[Start of Attachment]

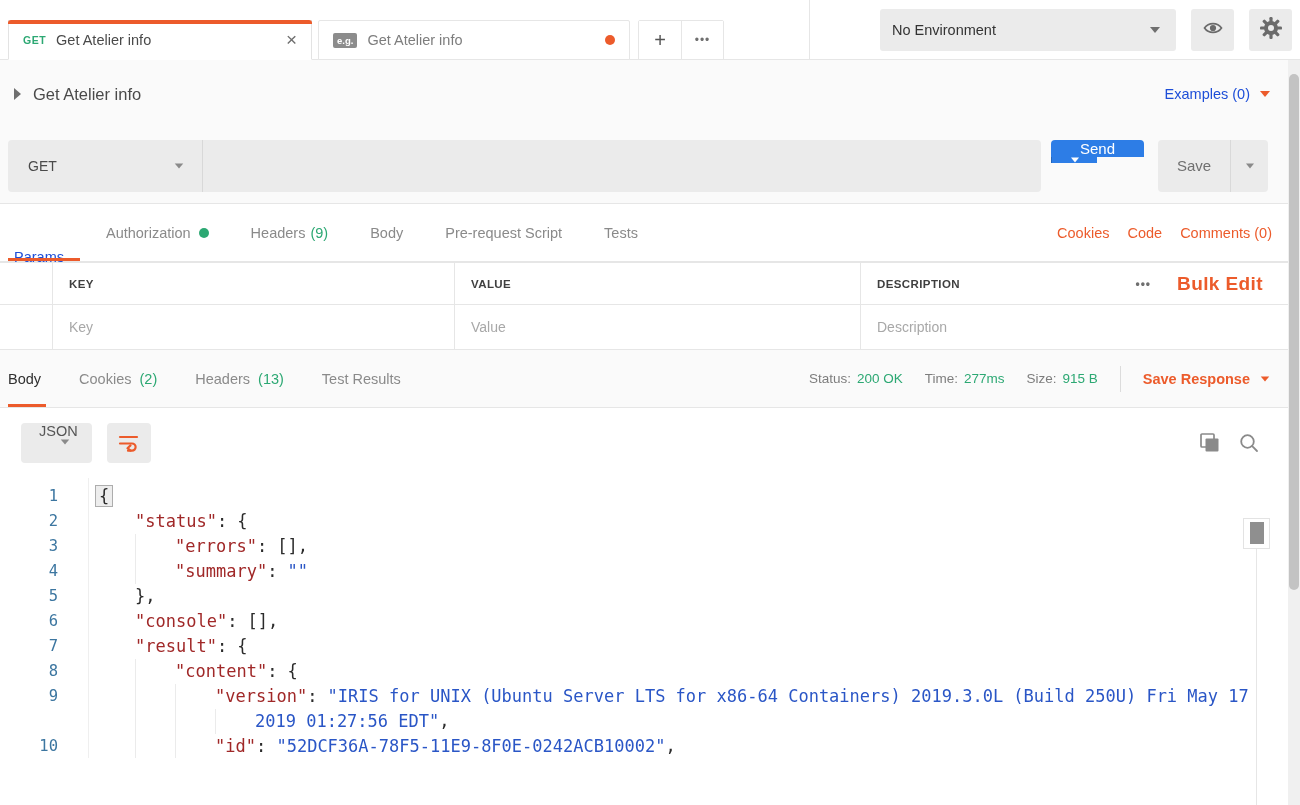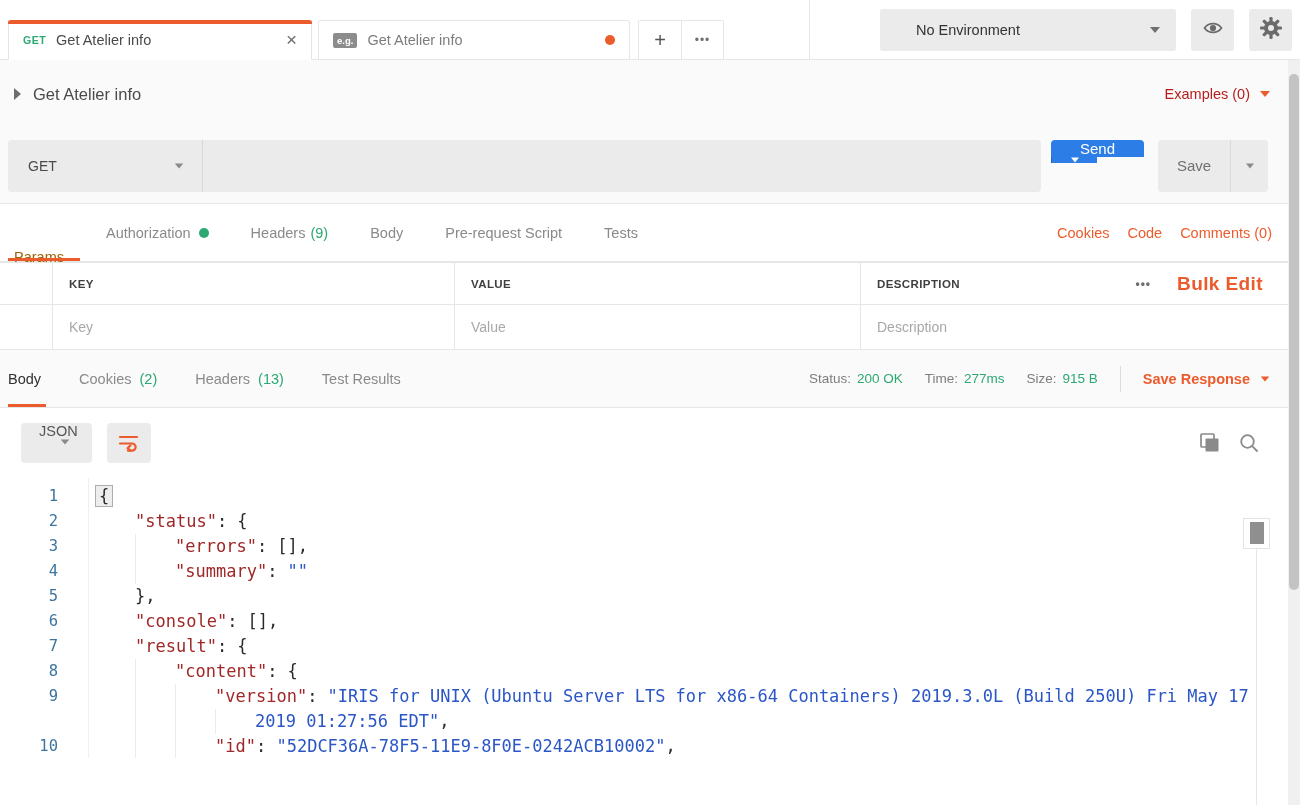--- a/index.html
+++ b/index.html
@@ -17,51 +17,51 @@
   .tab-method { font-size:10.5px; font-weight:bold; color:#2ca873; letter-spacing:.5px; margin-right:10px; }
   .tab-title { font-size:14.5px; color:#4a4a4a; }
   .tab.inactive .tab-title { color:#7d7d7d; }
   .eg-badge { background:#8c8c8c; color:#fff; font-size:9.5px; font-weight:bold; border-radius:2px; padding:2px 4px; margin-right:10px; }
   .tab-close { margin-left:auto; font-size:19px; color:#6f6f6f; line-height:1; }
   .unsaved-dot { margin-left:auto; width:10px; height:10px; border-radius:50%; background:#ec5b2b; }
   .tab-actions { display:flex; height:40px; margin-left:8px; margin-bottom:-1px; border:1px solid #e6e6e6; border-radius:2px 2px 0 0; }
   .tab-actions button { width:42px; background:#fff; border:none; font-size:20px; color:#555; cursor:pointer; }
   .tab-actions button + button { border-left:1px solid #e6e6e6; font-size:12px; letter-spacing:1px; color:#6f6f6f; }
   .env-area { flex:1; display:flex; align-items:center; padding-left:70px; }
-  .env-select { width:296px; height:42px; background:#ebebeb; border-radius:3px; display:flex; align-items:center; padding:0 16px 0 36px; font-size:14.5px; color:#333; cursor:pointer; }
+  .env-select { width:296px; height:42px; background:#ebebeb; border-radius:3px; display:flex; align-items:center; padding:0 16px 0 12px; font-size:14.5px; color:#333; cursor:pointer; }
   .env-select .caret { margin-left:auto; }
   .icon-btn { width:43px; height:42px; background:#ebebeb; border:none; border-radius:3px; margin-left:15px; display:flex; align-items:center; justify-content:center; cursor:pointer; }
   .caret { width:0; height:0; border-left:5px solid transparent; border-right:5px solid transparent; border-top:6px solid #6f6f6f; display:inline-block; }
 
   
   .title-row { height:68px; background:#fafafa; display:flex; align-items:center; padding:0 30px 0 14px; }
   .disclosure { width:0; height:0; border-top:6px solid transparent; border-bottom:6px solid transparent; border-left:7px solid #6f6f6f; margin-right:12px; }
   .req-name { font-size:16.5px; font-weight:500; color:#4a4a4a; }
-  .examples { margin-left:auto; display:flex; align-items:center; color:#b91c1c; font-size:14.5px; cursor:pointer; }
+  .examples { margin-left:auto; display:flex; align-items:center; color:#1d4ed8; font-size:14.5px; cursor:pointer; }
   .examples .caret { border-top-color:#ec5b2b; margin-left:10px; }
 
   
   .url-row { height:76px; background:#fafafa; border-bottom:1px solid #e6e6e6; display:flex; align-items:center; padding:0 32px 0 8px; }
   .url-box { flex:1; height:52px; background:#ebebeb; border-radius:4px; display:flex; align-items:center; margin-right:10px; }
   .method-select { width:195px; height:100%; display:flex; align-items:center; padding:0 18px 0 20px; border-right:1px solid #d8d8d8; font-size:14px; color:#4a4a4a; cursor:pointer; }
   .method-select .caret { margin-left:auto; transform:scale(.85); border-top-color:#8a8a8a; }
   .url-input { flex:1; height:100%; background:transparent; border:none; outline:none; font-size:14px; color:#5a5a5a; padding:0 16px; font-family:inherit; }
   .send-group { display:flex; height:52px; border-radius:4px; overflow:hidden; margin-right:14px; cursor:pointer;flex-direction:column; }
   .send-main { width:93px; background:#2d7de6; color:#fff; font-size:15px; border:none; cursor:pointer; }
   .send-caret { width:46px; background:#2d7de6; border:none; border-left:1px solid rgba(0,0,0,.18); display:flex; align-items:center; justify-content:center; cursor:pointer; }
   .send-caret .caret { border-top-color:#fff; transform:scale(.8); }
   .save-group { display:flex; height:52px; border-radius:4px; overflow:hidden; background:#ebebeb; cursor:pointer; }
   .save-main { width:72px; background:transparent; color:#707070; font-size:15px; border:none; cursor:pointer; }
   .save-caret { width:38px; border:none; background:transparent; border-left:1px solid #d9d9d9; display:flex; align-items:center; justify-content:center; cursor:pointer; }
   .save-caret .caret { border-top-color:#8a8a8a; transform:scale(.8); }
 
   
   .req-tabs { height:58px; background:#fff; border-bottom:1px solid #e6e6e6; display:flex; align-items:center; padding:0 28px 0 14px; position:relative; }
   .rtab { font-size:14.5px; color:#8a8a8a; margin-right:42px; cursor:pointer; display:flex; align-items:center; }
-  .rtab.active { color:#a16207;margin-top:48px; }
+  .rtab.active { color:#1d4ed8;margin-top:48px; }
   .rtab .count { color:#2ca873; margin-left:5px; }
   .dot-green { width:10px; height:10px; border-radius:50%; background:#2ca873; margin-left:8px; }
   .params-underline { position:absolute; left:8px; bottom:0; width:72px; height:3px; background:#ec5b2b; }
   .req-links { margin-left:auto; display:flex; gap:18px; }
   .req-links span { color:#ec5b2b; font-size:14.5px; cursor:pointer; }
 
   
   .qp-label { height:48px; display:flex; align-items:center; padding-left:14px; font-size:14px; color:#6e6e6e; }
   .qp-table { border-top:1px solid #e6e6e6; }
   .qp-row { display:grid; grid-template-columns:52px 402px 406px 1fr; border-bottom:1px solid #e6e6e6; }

[End of Attachment]
[Start of Attachment]

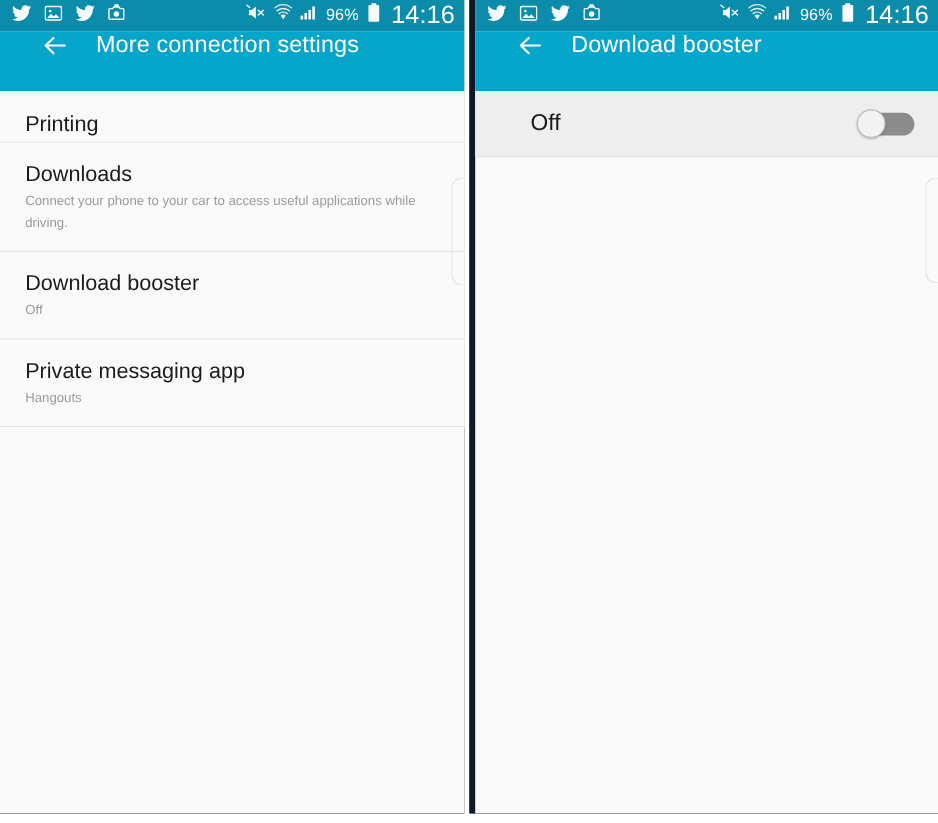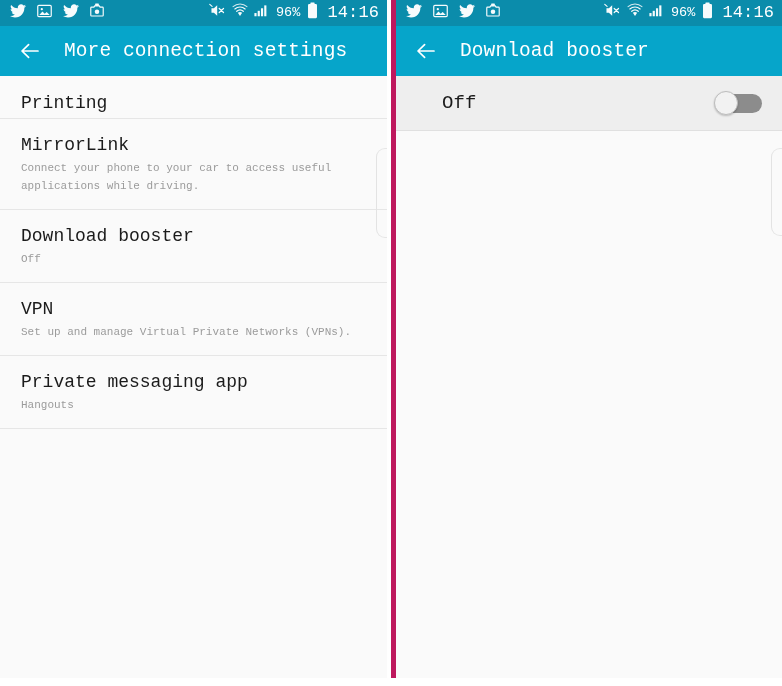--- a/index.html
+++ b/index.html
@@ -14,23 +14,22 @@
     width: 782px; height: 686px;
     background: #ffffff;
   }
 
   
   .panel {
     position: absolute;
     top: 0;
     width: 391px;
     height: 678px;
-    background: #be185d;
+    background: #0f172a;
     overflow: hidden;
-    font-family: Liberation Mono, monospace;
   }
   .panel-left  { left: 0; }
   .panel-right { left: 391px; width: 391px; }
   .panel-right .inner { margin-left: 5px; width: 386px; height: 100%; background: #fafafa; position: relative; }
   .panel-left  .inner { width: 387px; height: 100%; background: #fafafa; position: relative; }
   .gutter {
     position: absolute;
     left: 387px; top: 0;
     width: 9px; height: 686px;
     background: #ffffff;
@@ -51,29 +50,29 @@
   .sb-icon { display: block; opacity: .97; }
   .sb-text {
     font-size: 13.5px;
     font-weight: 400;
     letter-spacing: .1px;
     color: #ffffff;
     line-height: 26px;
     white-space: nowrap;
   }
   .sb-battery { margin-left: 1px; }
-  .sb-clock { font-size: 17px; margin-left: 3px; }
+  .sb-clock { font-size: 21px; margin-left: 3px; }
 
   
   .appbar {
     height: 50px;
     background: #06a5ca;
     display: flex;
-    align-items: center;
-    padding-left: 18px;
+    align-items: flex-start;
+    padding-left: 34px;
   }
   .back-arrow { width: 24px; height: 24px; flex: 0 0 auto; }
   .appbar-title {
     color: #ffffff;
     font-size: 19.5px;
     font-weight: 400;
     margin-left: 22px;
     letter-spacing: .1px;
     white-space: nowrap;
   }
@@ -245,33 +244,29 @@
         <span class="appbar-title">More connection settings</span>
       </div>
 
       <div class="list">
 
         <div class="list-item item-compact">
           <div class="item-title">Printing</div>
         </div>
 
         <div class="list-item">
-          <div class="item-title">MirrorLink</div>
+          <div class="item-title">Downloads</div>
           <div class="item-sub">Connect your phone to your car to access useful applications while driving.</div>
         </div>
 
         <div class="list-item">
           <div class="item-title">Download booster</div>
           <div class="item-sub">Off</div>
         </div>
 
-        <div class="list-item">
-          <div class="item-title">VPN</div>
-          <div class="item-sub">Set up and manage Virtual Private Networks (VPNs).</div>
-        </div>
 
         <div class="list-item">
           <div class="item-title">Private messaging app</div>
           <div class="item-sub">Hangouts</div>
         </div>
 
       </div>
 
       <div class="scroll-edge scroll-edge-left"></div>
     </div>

[End of Attachment]

** Exercise directions **
Return all lines above that mention the word "family".

** Response to this exercise **
   .url-input { flex:1; height:100%; background:transparent; border:none; outline:none; font-size:14px; color:#5a5a5a; padding:0 16px; font-family:inherit; }
-    font-family: Liberation Mono, monospace;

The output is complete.